[Work task] Among the records below, find each line containing the word "left" and copy it.

BEGIN

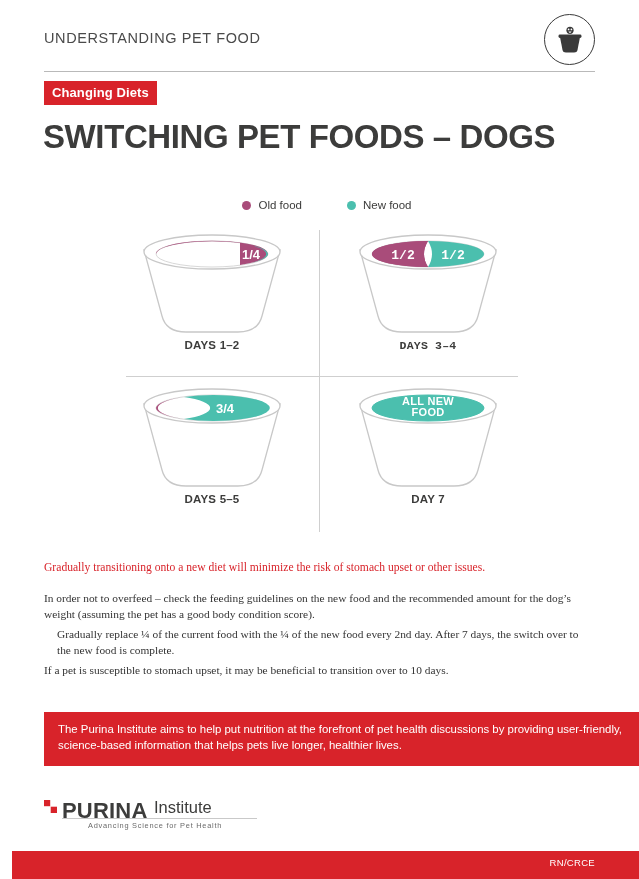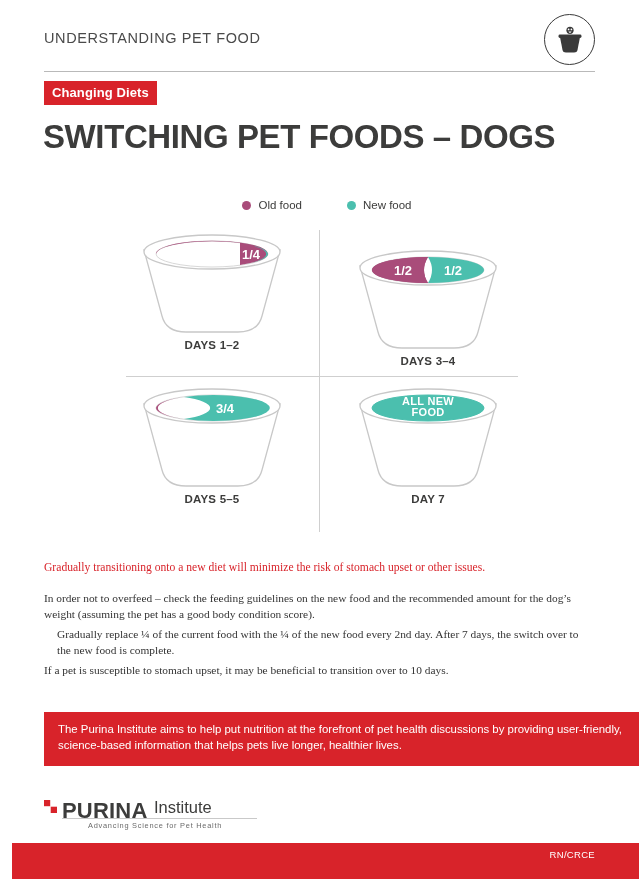--- a/index.html
+++ b/index.html
@@ -146,7 +146,7 @@
     height: 150px;
   }
   .cell.c1 { left: 0;   top: 0; }
-  .cell.c2 { left: 216px; top: 16px; }
+  .cell.c2 { left: 216px; top: 0; font-family: Liberation Mono, monospace; }
   .cell.c3 { left: 0;   top: 154px; }
   .cell.c4 { left: 216px; top: 154px; }
   .bowl-wrap {

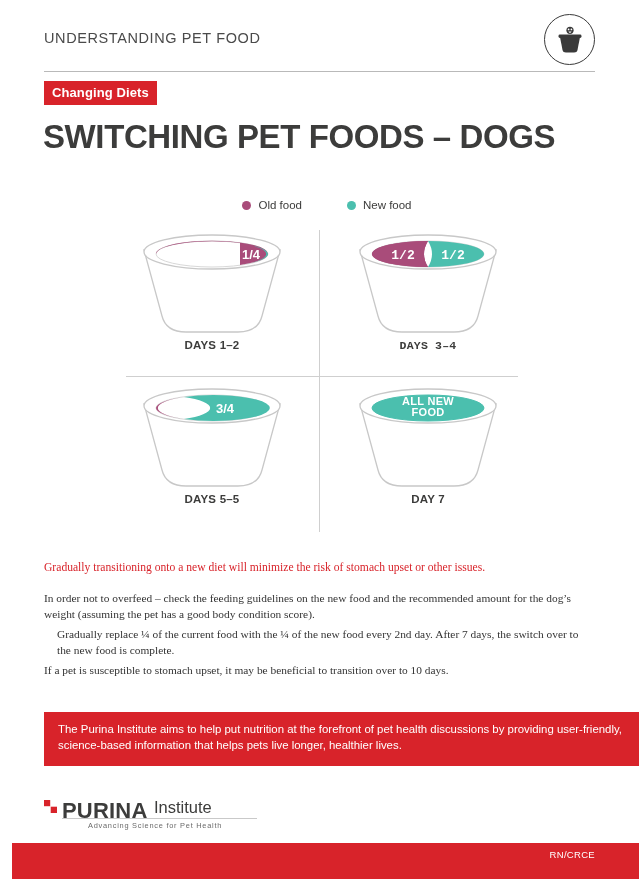--- a/index.html
+++ b/index.html
@@ -263,7 +263,7 @@
     left: 12px;
     right: 0;
     bottom: 0;
-    height: 36px;
+    height: 28px;
     background: #d8232a;
   }
   .bottom-code {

END

[Exercise output]
   .cell.c1 { left: 0;   top: 0; }
-  .cell.c2 { left: 216px; top: 16px; }
+  .cell.c2 { left: 216px; top: 0; font-family: Liberation Mono, monospace; }
   .cell.c3 { left: 0;   top: 154px; }
   .cell.c4 { left: 216px; top: 154px; }
     left: 12px;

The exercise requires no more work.